Scene Construction and Simulation

Scene construction and simulation is the process of using input from the input bus to create a virtual representation of a scene. This involves analyzing the input, such as speech, text, images, and sensors, to extract information about the objects, people, and events in the scene. This information is then used to construct a virtual representation of the scene, which can be used to generate responses, make decisions, and simulate the behavior of the entities in the scene. Scene construction and simulation is a critical component of a proto-AGI, as it provides the AGI with a representation of the world and the ability to interact with it in a realistic and meaningful way.

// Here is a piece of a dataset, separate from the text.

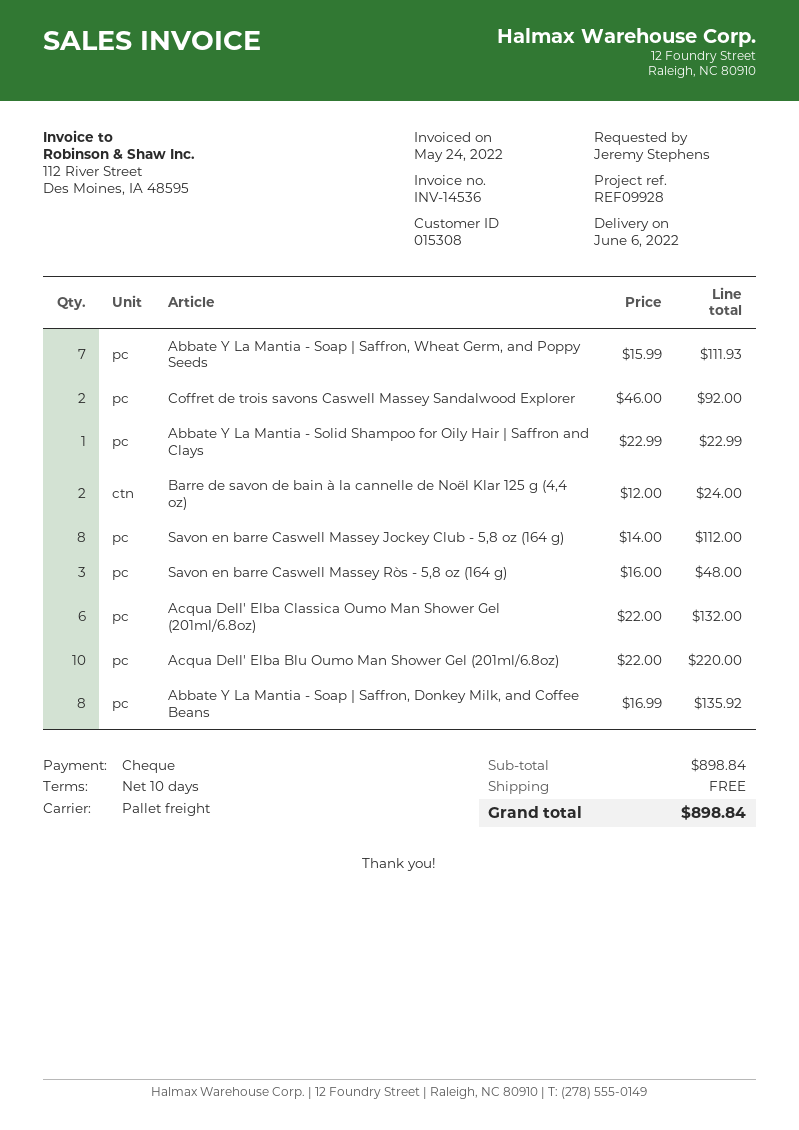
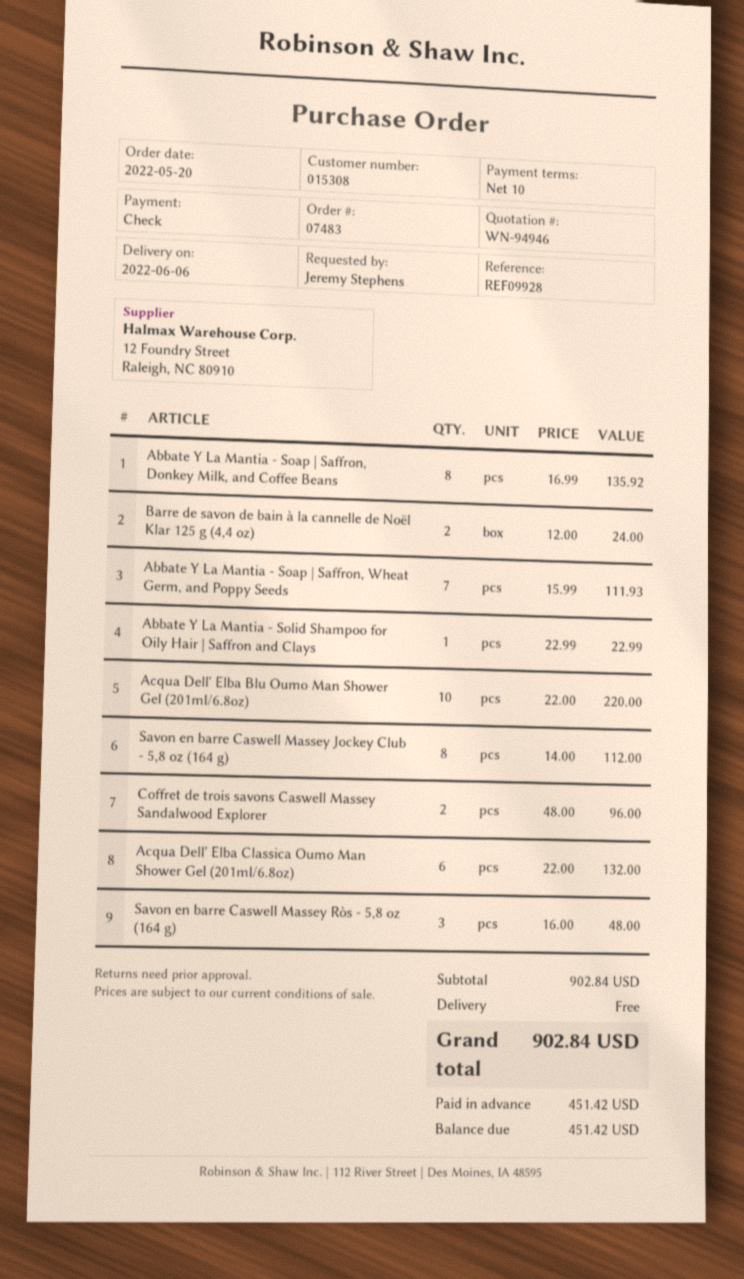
Coffret de trois savons Caswell Massey Sandalwood Explorer: 2 x 46.00 = 92.00 -> 2 x 48.00 = 96.00
subtotal: 898.84 -> 902.84
total: 898.84 -> 902.84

Here are some examples of specific tools that can be used to build up a scene using input from the input bus:

• Computer vision algorithms: Computer vision algorithms can be used to analyze visual input, such as images and videos, and extract information about the objects, people, and scenes depicted in the input. This information can be used to build a virtual representation of the scene.
• Natural language processing algorithms: Natural language processing (NLP) algorithms can be used to analyze text input, such as speech and written text, and extract information about the objects, people, and events mentioned in the input. This information can be used to build a virtual representation of the scene.
• Scene graphs: Scene graphs are data structures that can be used to represent the objects, people, and events in a scene. These graphs typically consist of nodes and edges, where the nodes represent the entities in the scene, and the edges represent the relationships between the entities. Scene graphs can be generated from visual and text input, and can be used to build a virtual representation of the scene.
• Virtual environments: Virtual environments, such as video games and simulation platforms, can be used to create a realistic and interactive representation of a scene. These environments typically consist of 3D models, textures, and other visual elements, as well as rules and algorithms that govern the behavior of the entities in the scene. Virtual environments can be populated with information extracted from the input bus, and can be used to build a virtual representation of the scene.
• Object detection algorithms: Object detection algorithms are a type of computer vision algorithm that can be used to identify and locate objects in an image or video. These algorithms can analyze the visual input to detect the presence of specific objects, such as cars, buildings, or people, and can provide information about the location and orientation of the objects in the scene.
• Part-of-speech tagging algorithms: Part-of-speech tagging algorithms are a type of natural language processing algorithm that can be used to identify the parts of speech (such as nouns, verbs, and adjectives) in a piece of text. These algorithms can analyze the text input to identify the entities and relationships mentioned in the text, and can provide information about the roles and characteristics of the entities in the scene.
• Scene segmentation algorithms: Scene segmentation algorithms are a type of computer vision algorithm that can be used to divide an image or video into regions or segments, based on the similarity of the pixels or objects in each region. These algorithms can be used to segment a scene into different objects, people, and backgrounds, and can provide information about the composition and layout of the scene.
• Interactive 3D modeling software: Interactive 3D modeling software, such as Blender and Maya, can be used to create and manipulate 3D models of objects, people, and scenes. These tools typically provide a user-friendly interface for designing and editing the models, and can be used to create a virtual representation of the scene based on the input from the input bus.
• Sentiment Analysis: Sentiment analysis is the process of using natural language processing algorithms to identify the sentiment of a piece of text. This involves analyzing the words and phrases used in the text, as well as the context in which they are used, to determine whether the overall sentiment of the text is positive or negative. Sentiment analysis can be used in a variety of applications, including scene construction and generation of responses.

Sentiment Analysis

To perform sentiment analysis using input from the input bus, you can use a natural language processing (NLP) algorithm that has been trained to identify the sentiment of text. For example, you could use a pre-trained transformer model, such as the BERT model, to classify the text input as positive or negative. This could involve the following steps:

• Tokenize the input: The first step is to tokenize the input text, which involves dividing the text into individual words or phrases that can be analyzed by the NLP algorithm. This can be done using a tokenizer, which is a tool that is specifically designed for this task.
• Encode the tokens: Once the input text has been tokenized, the next step is to encode the tokens as input to the NLP algorithm. This involves converting the tokens into a numerical representation that the algorithm can understand and process. This can be done using an encoder, which is a tool that is specifically designed for this task.
• Classify the sentiment: The final step is to use the NLP algorithm to classify the sentiment of the input text. This involves feeding the encoded tokens into the algorithm, and receiving a classification of the sentiment as positive or negative. The classification is typically based on a probability, where a higher probability indicates a stronger sentiment.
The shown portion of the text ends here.